**Work request:** Your answer should consist solely of the lines from the first line of the data through the line with "Sum | Gradient Boosting Score: 60.15 -> 59.58", each reproduced exactly.

[Edit difference data]

◇ ◇ ◇

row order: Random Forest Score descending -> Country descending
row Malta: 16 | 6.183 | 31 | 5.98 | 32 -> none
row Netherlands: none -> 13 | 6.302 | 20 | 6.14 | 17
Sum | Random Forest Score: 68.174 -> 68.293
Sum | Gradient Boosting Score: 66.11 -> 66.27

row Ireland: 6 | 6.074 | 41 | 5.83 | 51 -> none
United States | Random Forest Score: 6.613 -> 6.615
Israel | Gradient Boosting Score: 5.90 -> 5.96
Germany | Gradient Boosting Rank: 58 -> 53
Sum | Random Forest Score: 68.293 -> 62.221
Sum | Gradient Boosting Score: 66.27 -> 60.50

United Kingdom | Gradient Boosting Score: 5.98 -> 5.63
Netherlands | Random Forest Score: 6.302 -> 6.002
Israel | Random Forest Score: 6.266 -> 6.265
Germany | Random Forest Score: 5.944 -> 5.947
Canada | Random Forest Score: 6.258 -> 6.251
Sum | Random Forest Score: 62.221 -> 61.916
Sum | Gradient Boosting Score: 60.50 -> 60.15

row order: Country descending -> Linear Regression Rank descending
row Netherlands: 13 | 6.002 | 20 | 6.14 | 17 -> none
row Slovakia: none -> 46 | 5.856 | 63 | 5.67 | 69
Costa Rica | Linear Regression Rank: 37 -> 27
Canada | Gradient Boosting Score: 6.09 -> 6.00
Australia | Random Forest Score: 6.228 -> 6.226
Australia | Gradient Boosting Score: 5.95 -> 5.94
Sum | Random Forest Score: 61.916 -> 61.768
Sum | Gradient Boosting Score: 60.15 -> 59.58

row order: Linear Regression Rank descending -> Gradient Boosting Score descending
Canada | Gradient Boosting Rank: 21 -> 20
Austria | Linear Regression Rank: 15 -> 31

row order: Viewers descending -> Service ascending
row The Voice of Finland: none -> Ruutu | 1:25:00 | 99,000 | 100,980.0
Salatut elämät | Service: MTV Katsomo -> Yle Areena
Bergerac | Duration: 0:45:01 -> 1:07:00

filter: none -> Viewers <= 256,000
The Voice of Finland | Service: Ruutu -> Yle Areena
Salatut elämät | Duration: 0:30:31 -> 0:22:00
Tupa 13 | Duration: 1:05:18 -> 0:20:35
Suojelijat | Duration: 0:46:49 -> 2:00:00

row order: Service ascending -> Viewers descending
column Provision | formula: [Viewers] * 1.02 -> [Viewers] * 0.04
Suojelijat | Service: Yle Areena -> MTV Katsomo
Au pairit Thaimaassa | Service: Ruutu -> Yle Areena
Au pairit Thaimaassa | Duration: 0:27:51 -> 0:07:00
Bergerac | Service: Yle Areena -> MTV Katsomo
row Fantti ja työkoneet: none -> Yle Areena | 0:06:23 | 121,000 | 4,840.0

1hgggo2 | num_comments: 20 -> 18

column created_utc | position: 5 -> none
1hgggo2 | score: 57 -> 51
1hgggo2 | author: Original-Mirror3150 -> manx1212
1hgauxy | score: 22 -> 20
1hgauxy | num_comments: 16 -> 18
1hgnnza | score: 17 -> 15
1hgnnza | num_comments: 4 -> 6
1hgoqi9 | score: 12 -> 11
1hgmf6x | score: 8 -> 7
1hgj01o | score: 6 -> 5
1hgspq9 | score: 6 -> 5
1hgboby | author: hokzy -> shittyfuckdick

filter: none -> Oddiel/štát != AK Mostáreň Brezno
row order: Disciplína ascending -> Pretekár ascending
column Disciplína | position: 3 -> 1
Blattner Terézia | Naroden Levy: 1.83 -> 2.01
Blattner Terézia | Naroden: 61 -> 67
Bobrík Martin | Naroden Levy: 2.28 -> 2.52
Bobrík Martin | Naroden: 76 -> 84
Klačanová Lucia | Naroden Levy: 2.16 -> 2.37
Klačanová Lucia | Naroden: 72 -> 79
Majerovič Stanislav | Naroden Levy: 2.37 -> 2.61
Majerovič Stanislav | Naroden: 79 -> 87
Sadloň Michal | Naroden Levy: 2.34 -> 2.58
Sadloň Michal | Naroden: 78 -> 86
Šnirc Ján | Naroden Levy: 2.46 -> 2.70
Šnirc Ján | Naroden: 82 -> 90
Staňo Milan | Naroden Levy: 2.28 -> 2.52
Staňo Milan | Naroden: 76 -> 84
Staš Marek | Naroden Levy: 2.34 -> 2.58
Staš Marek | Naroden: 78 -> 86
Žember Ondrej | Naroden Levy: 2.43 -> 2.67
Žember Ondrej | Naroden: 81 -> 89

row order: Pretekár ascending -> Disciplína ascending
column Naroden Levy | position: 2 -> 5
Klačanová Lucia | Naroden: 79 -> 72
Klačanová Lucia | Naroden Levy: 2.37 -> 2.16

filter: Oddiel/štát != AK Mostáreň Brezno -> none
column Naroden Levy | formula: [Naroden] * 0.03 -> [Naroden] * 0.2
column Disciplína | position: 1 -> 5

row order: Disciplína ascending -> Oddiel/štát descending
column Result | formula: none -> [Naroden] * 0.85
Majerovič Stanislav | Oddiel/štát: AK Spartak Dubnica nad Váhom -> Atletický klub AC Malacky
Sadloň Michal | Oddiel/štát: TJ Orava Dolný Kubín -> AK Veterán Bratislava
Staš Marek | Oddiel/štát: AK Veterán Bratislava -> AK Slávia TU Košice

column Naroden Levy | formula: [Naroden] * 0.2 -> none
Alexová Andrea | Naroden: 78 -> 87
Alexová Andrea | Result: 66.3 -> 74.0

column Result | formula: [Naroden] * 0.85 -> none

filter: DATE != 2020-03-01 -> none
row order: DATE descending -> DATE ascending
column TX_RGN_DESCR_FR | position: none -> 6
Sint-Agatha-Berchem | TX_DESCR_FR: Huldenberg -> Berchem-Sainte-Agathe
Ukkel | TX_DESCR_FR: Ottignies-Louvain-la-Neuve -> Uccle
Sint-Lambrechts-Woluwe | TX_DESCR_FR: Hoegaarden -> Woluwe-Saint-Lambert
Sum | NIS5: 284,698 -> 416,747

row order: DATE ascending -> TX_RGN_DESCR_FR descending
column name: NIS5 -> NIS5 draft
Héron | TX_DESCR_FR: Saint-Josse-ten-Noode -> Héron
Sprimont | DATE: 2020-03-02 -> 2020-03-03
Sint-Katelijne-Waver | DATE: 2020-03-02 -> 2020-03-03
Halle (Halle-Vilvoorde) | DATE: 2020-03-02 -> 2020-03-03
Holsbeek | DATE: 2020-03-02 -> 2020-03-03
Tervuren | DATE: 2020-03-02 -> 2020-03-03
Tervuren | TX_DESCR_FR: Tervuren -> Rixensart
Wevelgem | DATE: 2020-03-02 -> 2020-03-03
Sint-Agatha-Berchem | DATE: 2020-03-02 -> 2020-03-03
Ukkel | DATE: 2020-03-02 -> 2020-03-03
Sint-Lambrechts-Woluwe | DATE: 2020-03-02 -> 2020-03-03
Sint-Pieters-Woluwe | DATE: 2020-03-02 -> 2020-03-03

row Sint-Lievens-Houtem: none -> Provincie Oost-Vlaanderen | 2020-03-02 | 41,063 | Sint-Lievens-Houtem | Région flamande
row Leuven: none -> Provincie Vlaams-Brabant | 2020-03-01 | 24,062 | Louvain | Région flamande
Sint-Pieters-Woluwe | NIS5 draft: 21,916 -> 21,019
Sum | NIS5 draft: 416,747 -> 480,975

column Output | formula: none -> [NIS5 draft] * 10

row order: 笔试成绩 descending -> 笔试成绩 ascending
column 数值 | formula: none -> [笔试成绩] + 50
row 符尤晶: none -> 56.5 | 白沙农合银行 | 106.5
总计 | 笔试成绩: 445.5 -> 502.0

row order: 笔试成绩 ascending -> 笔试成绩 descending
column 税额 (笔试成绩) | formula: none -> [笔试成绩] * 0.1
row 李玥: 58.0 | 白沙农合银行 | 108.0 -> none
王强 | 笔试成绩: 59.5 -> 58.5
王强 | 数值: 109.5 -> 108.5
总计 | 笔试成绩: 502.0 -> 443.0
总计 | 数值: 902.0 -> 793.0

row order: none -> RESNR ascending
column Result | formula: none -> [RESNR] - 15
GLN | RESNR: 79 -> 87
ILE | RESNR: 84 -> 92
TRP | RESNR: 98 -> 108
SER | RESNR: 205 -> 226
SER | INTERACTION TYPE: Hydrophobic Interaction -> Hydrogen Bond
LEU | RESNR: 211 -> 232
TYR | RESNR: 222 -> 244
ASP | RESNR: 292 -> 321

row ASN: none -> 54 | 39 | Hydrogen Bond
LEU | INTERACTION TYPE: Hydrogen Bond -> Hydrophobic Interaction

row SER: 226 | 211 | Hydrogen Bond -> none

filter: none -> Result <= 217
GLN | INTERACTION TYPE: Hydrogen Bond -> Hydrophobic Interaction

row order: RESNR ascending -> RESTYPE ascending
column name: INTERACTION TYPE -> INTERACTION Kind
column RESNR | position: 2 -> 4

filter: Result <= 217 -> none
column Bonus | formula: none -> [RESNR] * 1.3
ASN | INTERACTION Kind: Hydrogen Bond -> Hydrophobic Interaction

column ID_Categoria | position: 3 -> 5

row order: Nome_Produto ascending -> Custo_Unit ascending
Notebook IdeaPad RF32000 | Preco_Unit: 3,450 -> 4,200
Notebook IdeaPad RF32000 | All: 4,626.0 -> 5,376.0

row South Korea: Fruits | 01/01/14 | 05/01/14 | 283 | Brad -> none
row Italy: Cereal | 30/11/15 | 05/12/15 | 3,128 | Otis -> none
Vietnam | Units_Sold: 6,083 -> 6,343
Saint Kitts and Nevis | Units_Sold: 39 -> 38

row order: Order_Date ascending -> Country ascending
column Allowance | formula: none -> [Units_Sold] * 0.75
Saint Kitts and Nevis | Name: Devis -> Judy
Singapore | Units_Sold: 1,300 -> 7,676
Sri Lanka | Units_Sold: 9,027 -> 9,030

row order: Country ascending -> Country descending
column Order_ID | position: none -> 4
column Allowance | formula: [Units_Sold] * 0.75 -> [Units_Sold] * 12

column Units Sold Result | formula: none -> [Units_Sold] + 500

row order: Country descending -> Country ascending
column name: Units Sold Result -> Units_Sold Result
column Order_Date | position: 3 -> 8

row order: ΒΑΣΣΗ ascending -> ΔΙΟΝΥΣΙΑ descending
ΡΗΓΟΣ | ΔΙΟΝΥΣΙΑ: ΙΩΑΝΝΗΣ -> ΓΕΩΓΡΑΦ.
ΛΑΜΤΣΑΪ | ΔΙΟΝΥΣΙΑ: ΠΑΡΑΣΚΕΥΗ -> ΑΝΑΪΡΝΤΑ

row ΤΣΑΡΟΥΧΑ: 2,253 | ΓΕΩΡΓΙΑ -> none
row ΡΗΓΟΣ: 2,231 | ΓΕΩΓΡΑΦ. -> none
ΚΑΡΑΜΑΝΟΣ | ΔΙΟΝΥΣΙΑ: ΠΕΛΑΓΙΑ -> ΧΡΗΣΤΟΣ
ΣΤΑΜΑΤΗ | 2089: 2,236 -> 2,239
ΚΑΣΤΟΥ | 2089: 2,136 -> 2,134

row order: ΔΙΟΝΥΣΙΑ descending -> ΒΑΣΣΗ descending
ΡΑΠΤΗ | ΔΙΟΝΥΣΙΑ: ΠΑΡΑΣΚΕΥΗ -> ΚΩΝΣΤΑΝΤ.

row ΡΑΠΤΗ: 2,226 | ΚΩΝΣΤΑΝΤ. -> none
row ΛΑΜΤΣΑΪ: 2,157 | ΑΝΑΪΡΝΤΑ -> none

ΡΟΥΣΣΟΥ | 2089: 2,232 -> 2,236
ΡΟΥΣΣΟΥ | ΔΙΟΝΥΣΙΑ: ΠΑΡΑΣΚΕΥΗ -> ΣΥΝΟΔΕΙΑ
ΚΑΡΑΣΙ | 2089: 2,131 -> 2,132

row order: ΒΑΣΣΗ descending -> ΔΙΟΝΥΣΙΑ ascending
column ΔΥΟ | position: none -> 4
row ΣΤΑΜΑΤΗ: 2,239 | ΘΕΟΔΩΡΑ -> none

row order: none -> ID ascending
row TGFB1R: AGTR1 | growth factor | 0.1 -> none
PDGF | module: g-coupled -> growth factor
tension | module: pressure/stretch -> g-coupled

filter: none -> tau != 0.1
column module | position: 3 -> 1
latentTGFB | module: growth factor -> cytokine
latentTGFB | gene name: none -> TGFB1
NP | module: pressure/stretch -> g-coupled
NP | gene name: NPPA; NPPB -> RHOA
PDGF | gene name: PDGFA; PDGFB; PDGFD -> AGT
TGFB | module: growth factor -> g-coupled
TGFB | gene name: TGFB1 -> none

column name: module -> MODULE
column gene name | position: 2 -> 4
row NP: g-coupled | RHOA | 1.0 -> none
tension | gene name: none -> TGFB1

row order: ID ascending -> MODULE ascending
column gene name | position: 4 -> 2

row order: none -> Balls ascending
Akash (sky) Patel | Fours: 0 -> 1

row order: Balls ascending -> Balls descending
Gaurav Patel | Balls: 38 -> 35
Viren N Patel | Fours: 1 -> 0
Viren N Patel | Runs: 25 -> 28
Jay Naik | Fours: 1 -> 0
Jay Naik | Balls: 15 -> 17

◇ ◇ ◇

**Answer box:**
row order: Random Forest Score descending -> Country descending
row Malta: 16 | 6.183 | 31 | 5.98 | 32 -> none
row Netherlands: none -> 13 | 6.302 | 20 | 6.14 | 17
Sum | Random Forest Score: 68.174 -> 68.293
Sum | Gradient Boosting Score: 66.11 -> 66.27

row Ireland: 6 | 6.074 | 41 | 5.83 | 51 -> none
United States | Random Forest Score: 6.613 -> 6.615
Israel | Gradient Boosting Score: 5.90 -> 5.96
Germany | Gradient Boosting Rank: 58 -> 53
Sum | Random Forest Score: 68.293 -> 62.221
Sum | Gradient Boosting Score: 66.27 -> 60.50

United Kingdom | Gradient Boosting Score: 5.98 -> 5.63
Netherlands | Random Forest Score: 6.302 -> 6.002
Israel | Random Forest Score: 6.266 -> 6.265
Germany | Random Forest Score: 5.944 -> 5.947
Canada | Random Forest Score: 6.258 -> 6.251
Sum | Random Forest Score: 62.221 -> 61.916
Sum | Gradient Boosting Score: 60.50 -> 60.15

row order: Country descending -> Linear Regression Rank descending
row Netherlands: 13 | 6.002 | 20 | 6.14 | 17 -> none
row Slovakia: none -> 46 | 5.856 | 63 | 5.67 | 69
Costa Rica | Linear Regression Rank: 37 -> 27
Canada | Gradient Boosting Score: 6.09 -> 6.00
Australia | Random Forest Score: 6.228 -> 6.226
Australia | Gradient Boosting Score: 5.95 -> 5.94
Sum | Random Forest Score: 61.916 -> 61.768
Sum | Gradient Boosting Score: 60.15 -> 59.58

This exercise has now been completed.